- _About this exercise_
Answer with nothing except the number of lines in the listing that include the word "Copy".

- _Exercise data_
=== Section Start ===
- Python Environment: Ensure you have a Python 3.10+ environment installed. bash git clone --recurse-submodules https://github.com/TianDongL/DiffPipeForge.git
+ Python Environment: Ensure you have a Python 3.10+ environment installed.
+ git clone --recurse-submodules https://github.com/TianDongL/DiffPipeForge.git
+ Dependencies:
=== Section End ===
=== Section Start ===
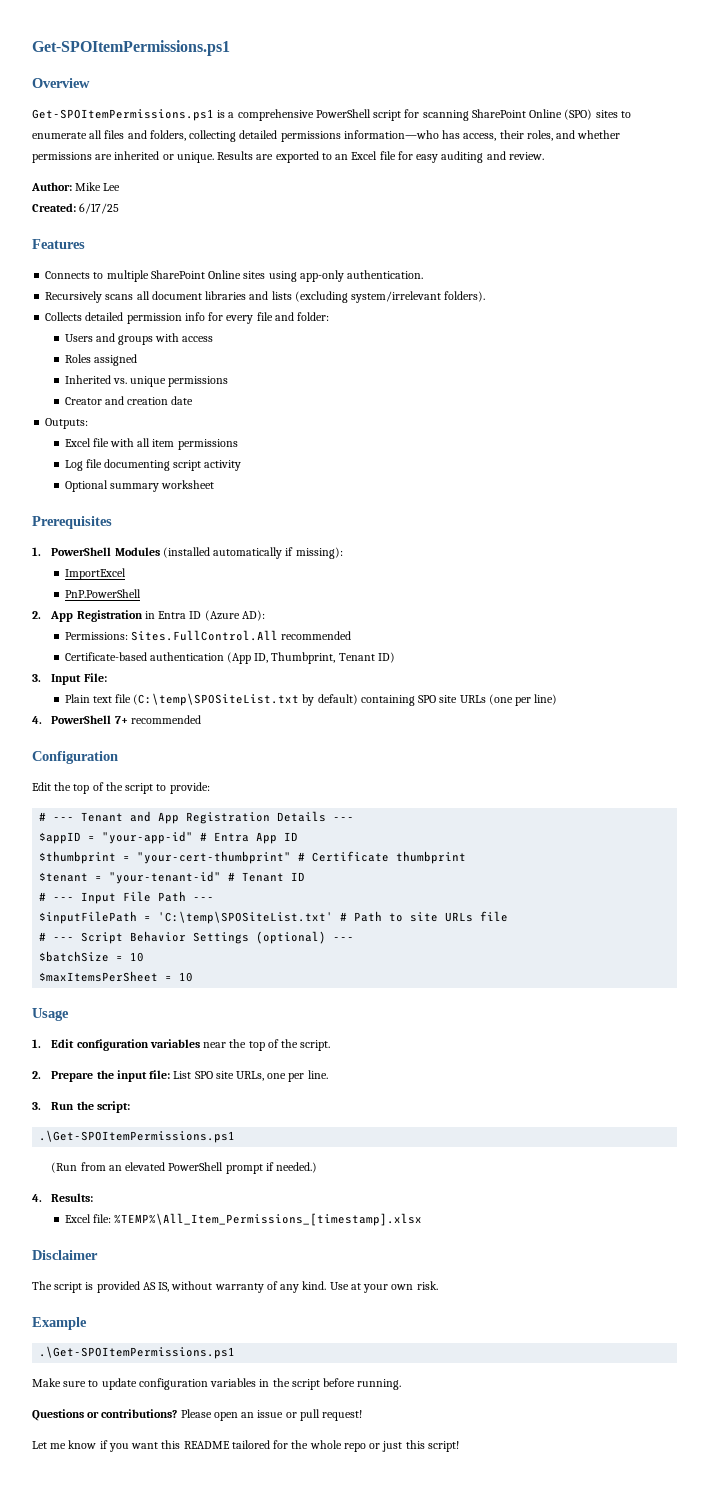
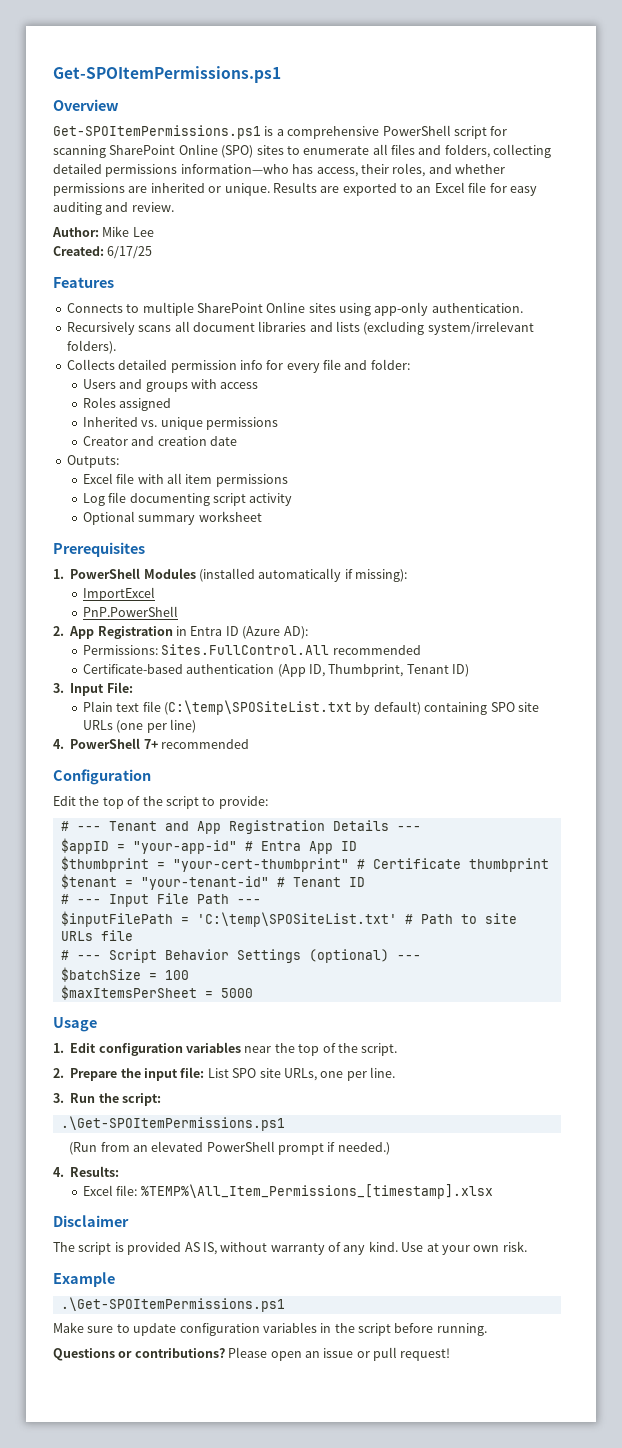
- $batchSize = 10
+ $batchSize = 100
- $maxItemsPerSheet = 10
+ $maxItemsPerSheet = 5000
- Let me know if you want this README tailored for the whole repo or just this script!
=== Section End ===
=== Section Start ===
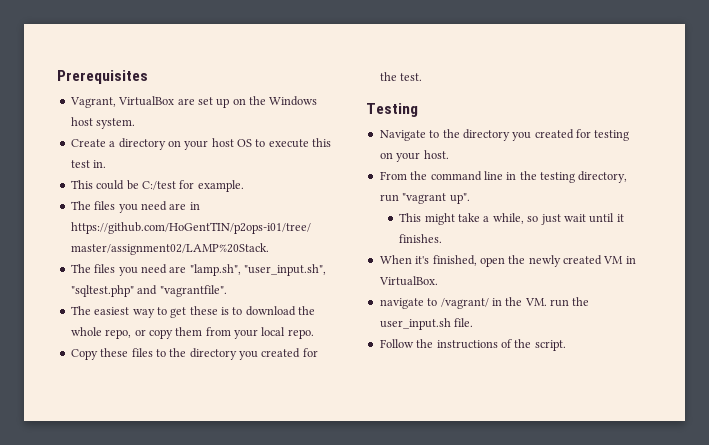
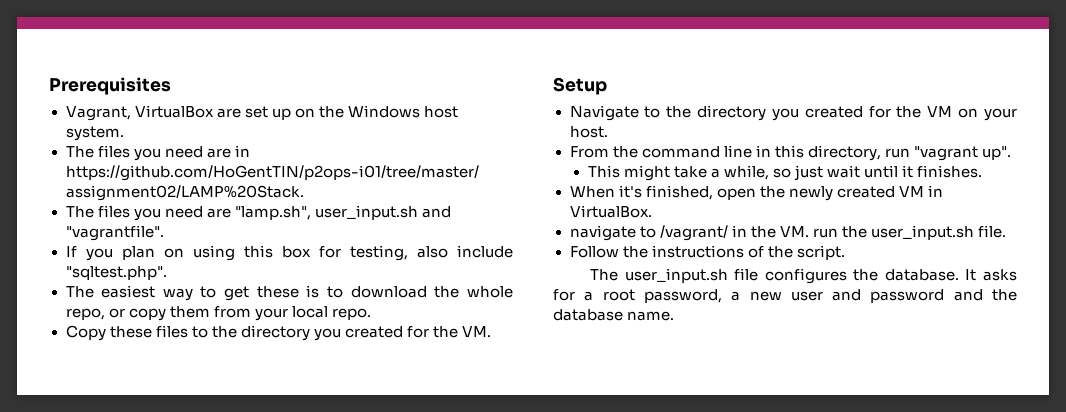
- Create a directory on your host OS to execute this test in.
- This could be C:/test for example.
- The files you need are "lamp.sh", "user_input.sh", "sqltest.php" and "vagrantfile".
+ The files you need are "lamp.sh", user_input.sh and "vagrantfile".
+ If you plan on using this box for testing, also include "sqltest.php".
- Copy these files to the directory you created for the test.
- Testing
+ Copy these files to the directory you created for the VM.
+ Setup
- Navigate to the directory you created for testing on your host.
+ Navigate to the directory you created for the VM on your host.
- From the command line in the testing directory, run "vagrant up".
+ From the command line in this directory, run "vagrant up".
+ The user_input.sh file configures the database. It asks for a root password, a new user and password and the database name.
=== Section End ===
- _Task answer_
2